Provided material –
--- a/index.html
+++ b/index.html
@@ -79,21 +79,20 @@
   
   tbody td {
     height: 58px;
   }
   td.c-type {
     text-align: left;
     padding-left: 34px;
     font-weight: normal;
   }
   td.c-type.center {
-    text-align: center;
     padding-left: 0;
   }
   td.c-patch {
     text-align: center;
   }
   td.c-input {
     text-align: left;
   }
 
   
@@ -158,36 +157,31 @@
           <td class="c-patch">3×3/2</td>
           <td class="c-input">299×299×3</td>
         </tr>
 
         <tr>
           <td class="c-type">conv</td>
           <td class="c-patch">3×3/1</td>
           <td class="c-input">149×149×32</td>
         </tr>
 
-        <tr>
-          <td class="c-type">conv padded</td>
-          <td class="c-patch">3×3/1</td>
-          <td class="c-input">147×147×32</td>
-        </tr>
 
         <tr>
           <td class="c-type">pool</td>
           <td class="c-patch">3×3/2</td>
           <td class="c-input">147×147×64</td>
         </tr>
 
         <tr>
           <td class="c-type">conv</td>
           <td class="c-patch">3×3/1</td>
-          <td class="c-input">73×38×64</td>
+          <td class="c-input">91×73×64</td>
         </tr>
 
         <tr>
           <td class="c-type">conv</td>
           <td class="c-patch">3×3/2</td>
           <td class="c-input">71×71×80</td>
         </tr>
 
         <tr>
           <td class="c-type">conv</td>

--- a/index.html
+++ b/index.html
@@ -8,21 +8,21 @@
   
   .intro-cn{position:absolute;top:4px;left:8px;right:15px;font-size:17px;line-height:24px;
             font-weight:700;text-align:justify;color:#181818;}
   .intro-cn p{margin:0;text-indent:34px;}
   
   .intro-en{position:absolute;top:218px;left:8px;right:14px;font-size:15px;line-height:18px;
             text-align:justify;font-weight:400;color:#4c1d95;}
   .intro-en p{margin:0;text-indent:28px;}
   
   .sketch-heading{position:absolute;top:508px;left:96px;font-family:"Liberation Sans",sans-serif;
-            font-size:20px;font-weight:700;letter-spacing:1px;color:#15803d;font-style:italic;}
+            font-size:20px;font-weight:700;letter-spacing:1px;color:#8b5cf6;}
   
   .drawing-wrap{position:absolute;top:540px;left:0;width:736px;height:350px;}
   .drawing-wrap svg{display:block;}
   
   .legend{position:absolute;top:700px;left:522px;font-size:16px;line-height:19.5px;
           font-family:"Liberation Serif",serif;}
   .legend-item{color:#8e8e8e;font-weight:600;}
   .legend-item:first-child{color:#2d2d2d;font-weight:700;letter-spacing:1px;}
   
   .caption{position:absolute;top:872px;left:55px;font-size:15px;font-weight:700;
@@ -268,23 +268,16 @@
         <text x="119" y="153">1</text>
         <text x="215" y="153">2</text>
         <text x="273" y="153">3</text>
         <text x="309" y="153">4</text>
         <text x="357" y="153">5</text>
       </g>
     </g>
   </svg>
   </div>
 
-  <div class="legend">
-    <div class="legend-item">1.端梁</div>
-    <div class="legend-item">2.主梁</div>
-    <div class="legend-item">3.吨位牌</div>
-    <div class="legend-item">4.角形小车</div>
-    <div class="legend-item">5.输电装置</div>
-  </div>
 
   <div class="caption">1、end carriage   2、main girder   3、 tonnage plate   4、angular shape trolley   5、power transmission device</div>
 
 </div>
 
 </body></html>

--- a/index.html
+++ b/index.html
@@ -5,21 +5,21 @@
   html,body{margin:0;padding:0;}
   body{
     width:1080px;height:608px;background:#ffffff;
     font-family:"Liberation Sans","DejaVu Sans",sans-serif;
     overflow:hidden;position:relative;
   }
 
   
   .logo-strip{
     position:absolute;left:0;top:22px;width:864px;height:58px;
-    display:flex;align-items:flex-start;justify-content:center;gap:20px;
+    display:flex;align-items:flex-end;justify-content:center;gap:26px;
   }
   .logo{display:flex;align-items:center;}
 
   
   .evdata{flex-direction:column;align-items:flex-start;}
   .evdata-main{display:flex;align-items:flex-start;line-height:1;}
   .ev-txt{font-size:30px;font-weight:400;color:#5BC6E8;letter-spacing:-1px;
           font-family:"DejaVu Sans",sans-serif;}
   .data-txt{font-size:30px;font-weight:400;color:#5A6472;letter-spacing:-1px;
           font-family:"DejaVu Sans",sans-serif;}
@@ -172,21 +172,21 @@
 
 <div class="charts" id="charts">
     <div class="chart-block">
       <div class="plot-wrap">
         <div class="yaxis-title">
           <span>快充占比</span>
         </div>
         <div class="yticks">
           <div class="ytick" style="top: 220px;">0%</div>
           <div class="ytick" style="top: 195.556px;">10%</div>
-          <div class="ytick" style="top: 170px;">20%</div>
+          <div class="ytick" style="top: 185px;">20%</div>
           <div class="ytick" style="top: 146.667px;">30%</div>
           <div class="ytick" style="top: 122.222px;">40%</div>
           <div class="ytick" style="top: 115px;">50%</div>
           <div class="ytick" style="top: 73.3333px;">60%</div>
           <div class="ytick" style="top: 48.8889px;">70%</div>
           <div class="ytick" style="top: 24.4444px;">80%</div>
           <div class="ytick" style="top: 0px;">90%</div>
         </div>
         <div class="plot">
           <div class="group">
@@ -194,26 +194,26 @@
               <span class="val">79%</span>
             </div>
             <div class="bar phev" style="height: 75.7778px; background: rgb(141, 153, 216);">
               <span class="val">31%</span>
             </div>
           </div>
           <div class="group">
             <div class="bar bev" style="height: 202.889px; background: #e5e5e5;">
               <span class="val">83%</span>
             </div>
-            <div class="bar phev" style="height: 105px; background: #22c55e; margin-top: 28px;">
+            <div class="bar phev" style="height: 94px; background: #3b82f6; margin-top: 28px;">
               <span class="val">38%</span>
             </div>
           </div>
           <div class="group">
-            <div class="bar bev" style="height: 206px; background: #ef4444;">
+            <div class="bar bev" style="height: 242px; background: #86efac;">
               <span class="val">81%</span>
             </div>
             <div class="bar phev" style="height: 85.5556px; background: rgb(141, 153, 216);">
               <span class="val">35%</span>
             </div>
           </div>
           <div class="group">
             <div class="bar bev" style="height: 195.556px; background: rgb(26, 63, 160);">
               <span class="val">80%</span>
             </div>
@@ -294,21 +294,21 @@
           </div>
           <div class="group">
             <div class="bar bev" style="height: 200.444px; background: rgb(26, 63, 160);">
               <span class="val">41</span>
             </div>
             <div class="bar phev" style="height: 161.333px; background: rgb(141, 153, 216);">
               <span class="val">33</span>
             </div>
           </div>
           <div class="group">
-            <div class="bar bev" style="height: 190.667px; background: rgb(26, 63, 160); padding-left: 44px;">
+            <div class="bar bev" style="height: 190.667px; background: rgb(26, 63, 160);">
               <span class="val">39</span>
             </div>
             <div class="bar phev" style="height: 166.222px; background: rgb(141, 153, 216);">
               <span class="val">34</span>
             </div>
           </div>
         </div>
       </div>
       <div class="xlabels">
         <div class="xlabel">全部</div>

Work to complete –
Only a number is expected in response: how many lines of the records above include the word "evdata".

Completed task –
2